• WHAT YOU ARE ASKED TO DO
Please return the lines, both ends included, that run from the one containing "subtotal: 7298.60 -> 8798.20" to the last line of the data below, exactly and alone.
BEGIN INFORMATION SHOWN
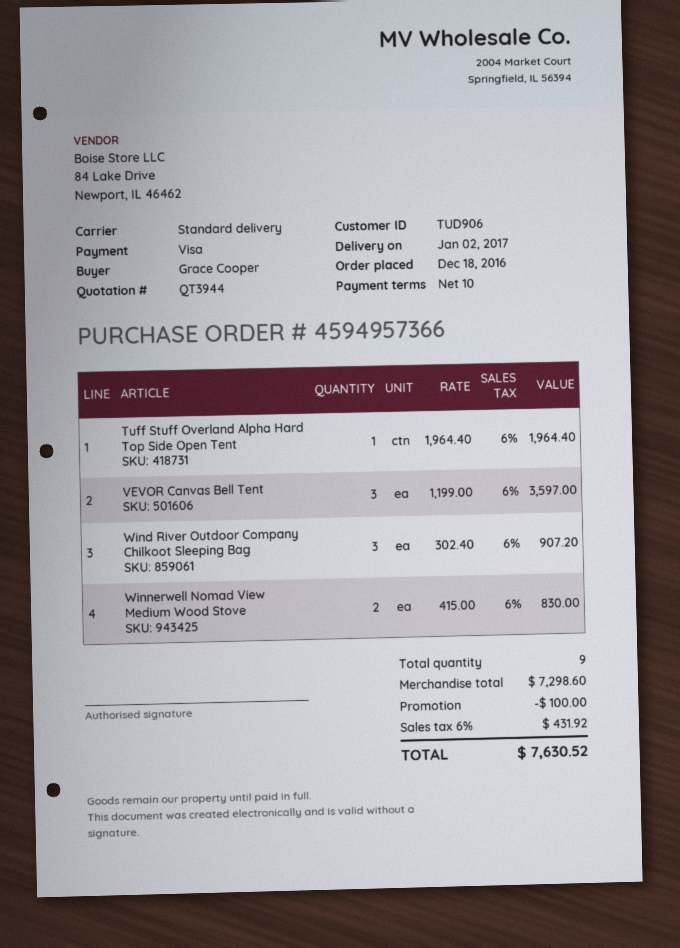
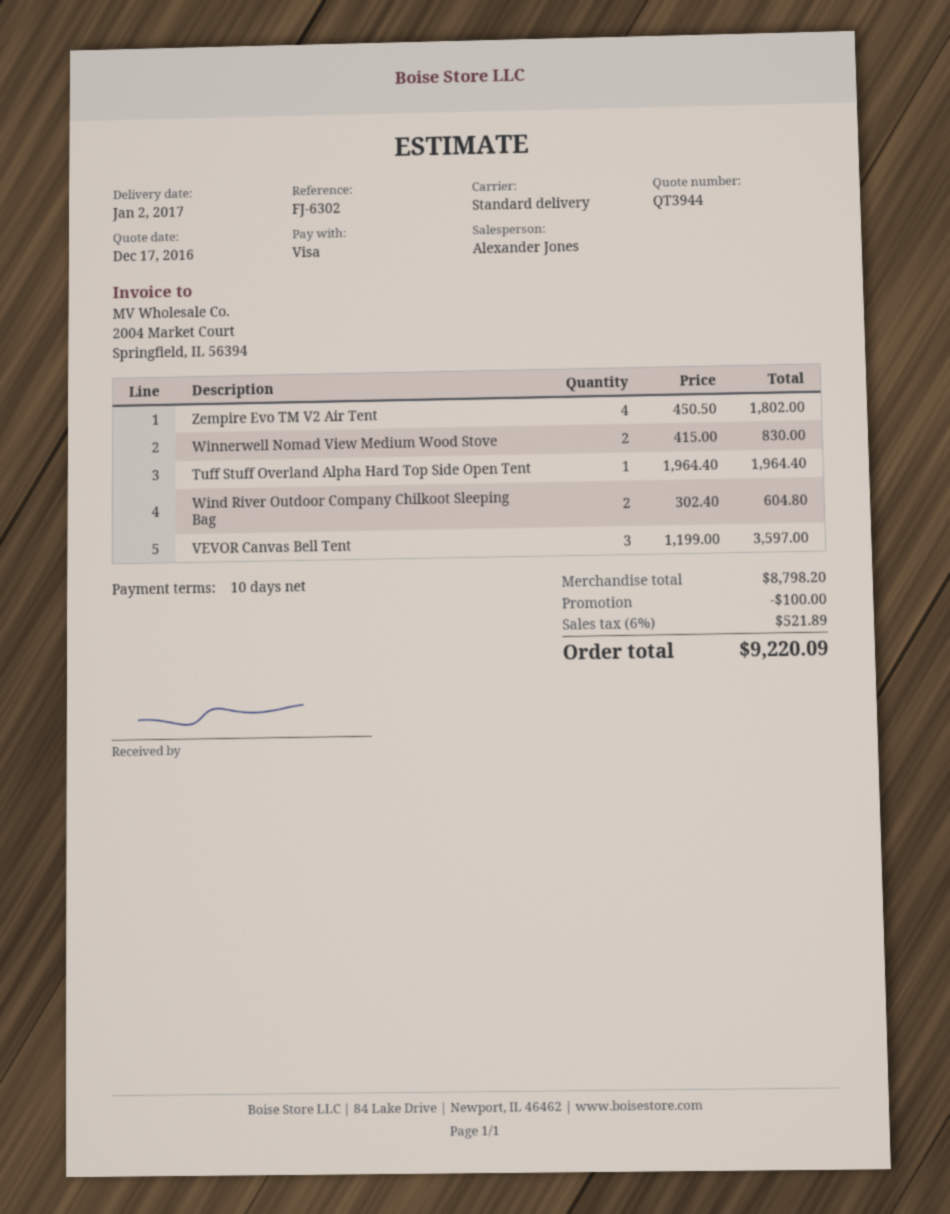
Wind River Outdoor Company Chilkoot Sleeping Bag: 3 x 302.40 = 907.20 -> 2 x 302.40 = 604.80
Zempire Evo TM V2 Air Tent: none -> 4 x 450.50 = 1802.00
subtotal: 7298.60 -> 8798.20
tax: 6% = 431.92 -> 6% = 521.89
total: 7630.52 -> 9220.09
END INFORMATION SHOWN
• OUTPUT OF THE TASK
subtotal: 7298.60 -> 8798.20
tax: 6% = 431.92 -> 6% = 521.89
total: 7630.52 -> 9220.09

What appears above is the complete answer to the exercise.